*** Opening of SUPPLIED RECORDS ***

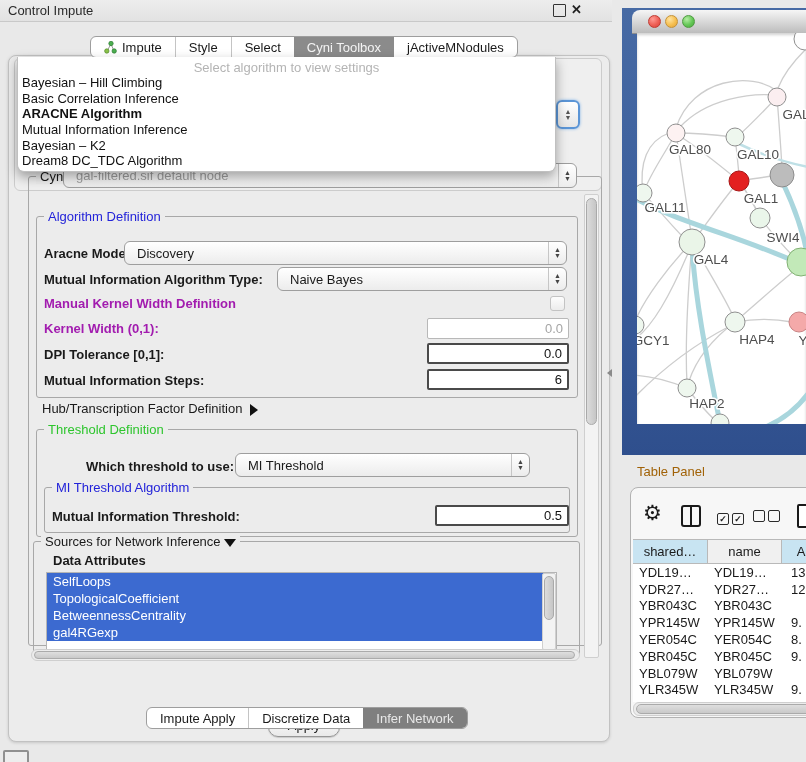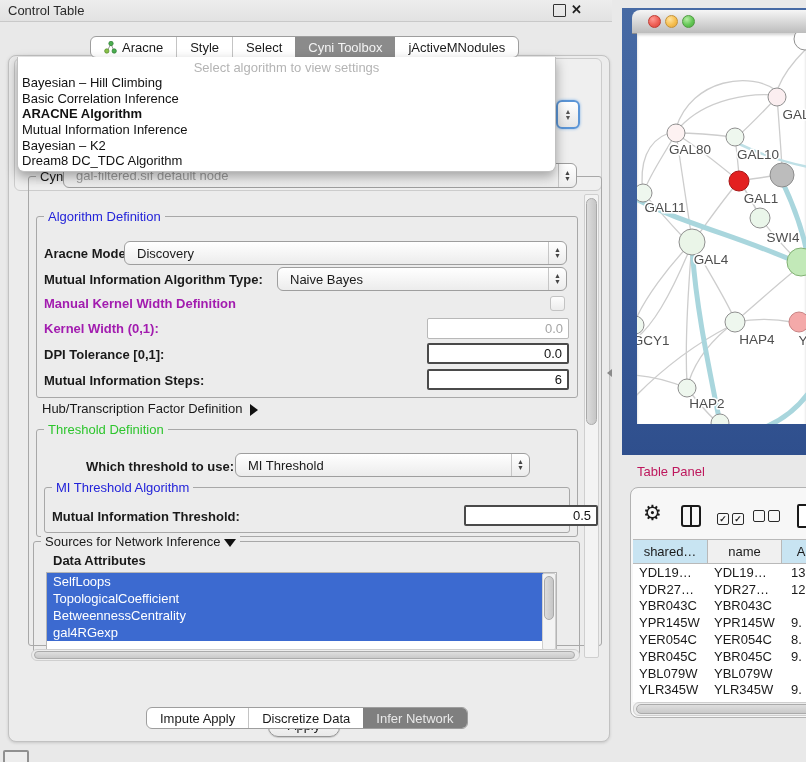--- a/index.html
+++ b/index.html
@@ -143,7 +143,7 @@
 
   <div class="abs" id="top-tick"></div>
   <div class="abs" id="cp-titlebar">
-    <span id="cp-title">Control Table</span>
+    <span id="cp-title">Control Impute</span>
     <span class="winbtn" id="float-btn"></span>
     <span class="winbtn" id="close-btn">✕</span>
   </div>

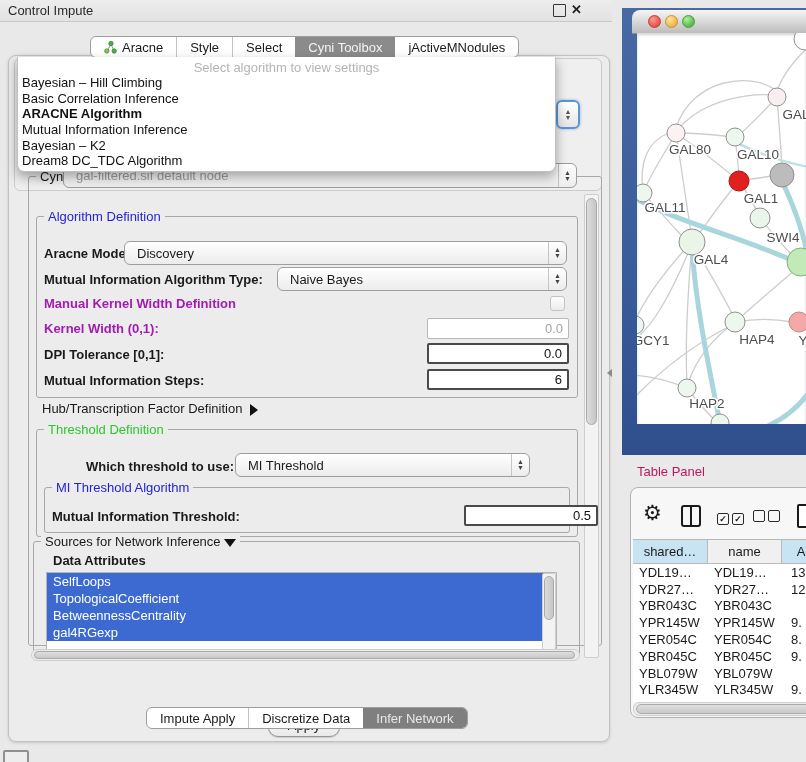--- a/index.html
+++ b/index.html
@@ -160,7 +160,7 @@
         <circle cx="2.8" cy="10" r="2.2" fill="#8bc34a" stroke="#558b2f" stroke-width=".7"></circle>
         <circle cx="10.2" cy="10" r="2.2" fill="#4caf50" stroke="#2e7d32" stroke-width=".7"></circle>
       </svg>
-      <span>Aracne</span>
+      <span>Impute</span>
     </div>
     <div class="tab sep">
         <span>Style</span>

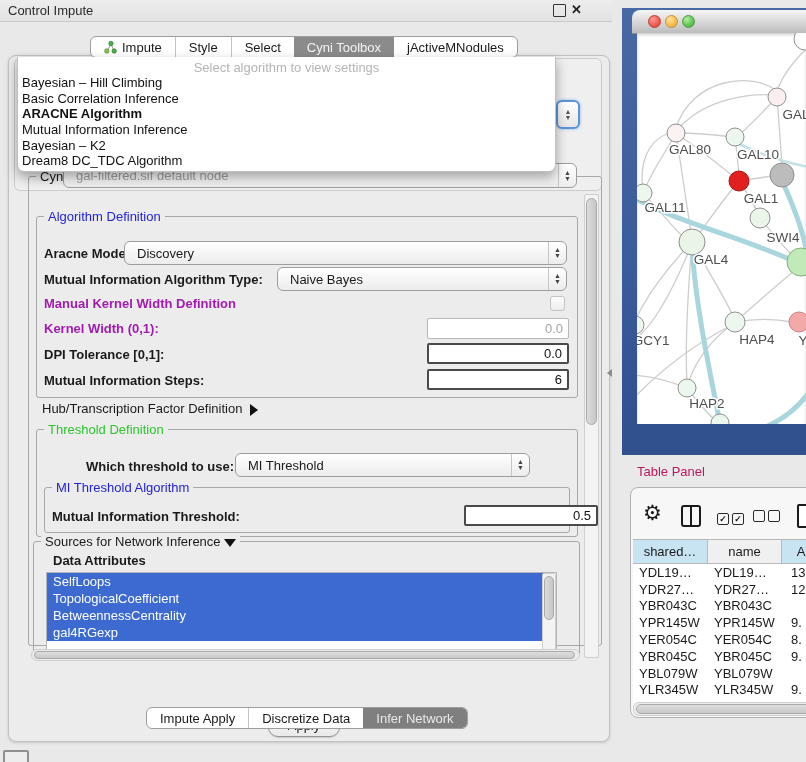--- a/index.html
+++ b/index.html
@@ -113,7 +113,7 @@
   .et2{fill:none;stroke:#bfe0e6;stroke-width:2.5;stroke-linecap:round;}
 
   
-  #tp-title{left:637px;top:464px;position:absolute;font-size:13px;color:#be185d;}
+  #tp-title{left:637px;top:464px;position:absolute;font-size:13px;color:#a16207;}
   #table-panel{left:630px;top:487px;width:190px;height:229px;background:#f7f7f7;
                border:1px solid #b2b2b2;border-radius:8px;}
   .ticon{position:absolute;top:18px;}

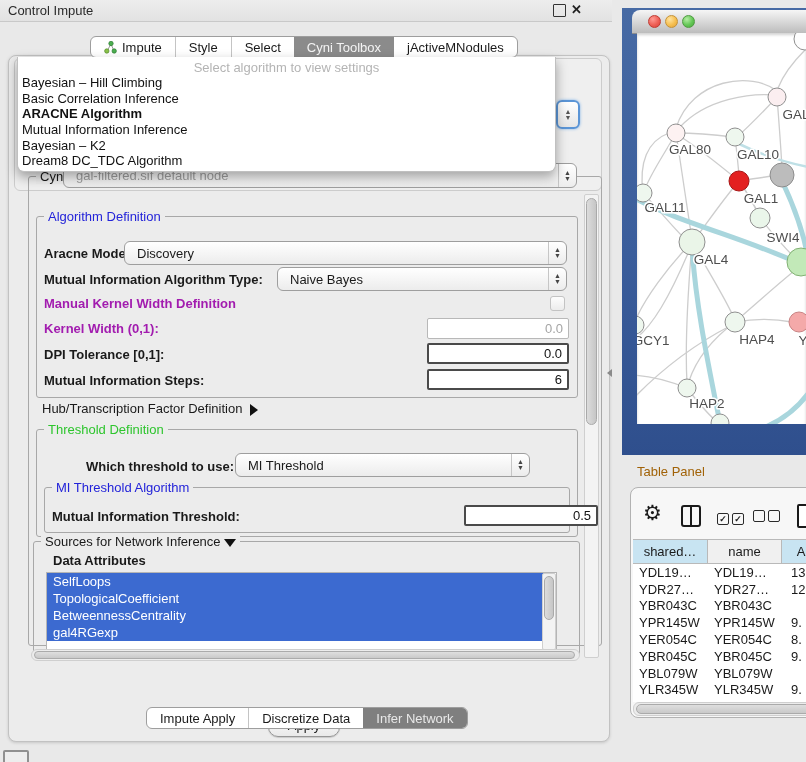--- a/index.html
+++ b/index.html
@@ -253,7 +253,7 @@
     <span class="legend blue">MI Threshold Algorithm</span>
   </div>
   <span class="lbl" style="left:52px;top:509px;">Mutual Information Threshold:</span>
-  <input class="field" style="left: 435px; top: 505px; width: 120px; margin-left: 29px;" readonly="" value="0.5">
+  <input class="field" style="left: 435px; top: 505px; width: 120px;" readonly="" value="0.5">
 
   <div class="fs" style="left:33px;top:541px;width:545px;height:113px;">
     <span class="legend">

*** Close of SUPPLIED RECORDS ***

(YOUR GOAL):
Would you write out an exact copy of the entries above, with no images?

(SOLUTION BELOW):
--- a/index.html
+++ b/index.html
@@ -143,7 +143,7 @@
 
   <div class="abs" id="top-tick"></div>
   <div class="abs" id="cp-titlebar">
-    <span id="cp-title">Control Table</span>
+    <span id="cp-title">Control Impute</span>
     <span class="winbtn" id="float-btn"></span>
     <span class="winbtn" id="close-btn">✕</span>
   </div>

--- a/index.html
+++ b/index.html
@@ -160,7 +160,7 @@
         <circle cx="2.8" cy="10" r="2.2" fill="#8bc34a" stroke="#558b2f" stroke-width=".7"></circle>
         <circle cx="10.2" cy="10" r="2.2" fill="#4caf50" stroke="#2e7d32" stroke-width=".7"></circle>
       </svg>
-      <span>Aracne</span>
+      <span>Impute</span>
     </div>
     <div class="tab sep">
         <span>Style</span>

--- a/index.html
+++ b/index.html
@@ -113,7 +113,7 @@
   .et2{fill:none;stroke:#bfe0e6;stroke-width:2.5;stroke-linecap:round;}
 
   
-  #tp-title{left:637px;top:464px;position:absolute;font-size:13px;color:#be185d;}
+  #tp-title{left:637px;top:464px;position:absolute;font-size:13px;color:#a16207;}
   #table-panel{left:630px;top:487px;width:190px;height:229px;background:#f7f7f7;
                border:1px solid #b2b2b2;border-radius:8px;}
   .ticon{position:absolute;top:18px;}

--- a/index.html
+++ b/index.html
@@ -253,7 +253,7 @@
     <span class="legend blue">MI Threshold Algorithm</span>
   </div>
   <span class="lbl" style="left:52px;top:509px;">Mutual Information Threshold:</span>
-  <input class="field" style="left: 435px; top: 505px; width: 120px; margin-left: 29px;" readonly="" value="0.5">
+  <input class="field" style="left: 435px; top: 505px; width: 120px;" readonly="" value="0.5">
 
   <div class="fs" style="left:33px;top:541px;width:545px;height:113px;">
     <span class="legend">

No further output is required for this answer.